Health officials in Suffolk have thrown their support behind a £10million funding bid to help improve access to primary care services in the county during evenings and at weekends.

In an application by the Suffolk GP Federation, which is being supported by the county’s two clinical commissioning groups, it is proposed that a significant number of strategically-placed centres will be made available out of hours to give patients better access to urgent services.

The vision for the project is to give people with urgent care needs “the right advice in the right place, first time”.

David Pannell, chief executive of the Suffolk GP Federation, said: “It is designed to try out new methods of accessing primary care, for example using technology, and to try out whether additional primary care capacity at weekends is something that benefits patients, reduces the impact on people going to A&E and that it improves the care of patients with long term illnesses.”

Julian Herbert, chief officer at the Ipswich and East and West Suffolk CCGs, said: “Fingers crossed let’s hope we get this, but if we don’t we need to look at plan B, because this is something we have to do no matter what.”

Currently, patients who feel unwell out of hours need to contact the NHS 111 service, where operators, supported by doctors and paramedics, ask questions to assess their symptoms.

They will then give advice and refer you to your best service, which could be a telephone consultation with a doctor, information about your nearest out-of-hours service or a suggestion to attend A&E.

What the new proposal would do is give patients the opportunity to book an appointment at a primary care facility out of hours and the service would be within a distance they could travel. It would be booked through 111.

Suffolk GPs will then be able to see you and they will have access to records so they know what your needs are, providing you have given consent. They will also be able to start treatment.

Also part of the plan, whould the bid be successful, is to invest technology, with one idea to create interactive to additions to offer health advice.
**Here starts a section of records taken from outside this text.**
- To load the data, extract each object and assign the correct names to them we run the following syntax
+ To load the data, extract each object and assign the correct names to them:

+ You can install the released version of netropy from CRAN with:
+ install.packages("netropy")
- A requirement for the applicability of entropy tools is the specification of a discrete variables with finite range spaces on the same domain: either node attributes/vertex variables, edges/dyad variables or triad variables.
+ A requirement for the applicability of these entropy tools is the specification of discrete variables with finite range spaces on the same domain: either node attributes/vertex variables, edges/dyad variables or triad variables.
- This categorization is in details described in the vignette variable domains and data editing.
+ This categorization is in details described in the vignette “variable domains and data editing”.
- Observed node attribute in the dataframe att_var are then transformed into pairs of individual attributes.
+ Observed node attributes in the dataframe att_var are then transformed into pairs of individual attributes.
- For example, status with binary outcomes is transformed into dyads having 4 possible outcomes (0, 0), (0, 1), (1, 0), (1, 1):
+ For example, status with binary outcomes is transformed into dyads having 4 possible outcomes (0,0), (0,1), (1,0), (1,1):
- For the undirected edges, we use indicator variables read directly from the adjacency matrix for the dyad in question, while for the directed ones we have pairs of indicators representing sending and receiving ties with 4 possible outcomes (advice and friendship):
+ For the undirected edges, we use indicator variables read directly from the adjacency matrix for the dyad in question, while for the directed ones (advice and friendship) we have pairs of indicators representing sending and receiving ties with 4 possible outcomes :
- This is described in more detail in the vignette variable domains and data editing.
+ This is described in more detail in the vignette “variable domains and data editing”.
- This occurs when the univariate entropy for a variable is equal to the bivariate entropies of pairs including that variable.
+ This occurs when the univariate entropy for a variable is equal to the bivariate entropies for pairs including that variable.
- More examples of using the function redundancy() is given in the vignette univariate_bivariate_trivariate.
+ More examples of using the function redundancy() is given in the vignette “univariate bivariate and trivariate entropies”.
It also aims to improve the care of people with long-term conditions such as GP

The proposal has been roundly welcomed by health officials, who feel it addresses an urgent need for out of hours primary care.

Billy McKee, a GP in Felixstowe and member of the Governing Body of the east Suffolk CCG, said: “It looks like it has the potential to do things if we can bring it in.

“It will help bring much better healthcare outside the hospital.”

John Havard, a GP at Saxmundham Health who is not a member of the federation or the CCG board, described the proposal as an “imaganitive solution”.

He added: “It will offer the type of weekend service patients want and it will obviously address the access difficulties.”

The federation, which has also been liaising with Healthwatch Suffolk, has applied to the Prime Minister’s Challenge Fund for the project. If they are successful, the funding would be available for one year.

The outcome of the group’s bid is expected to be known in February.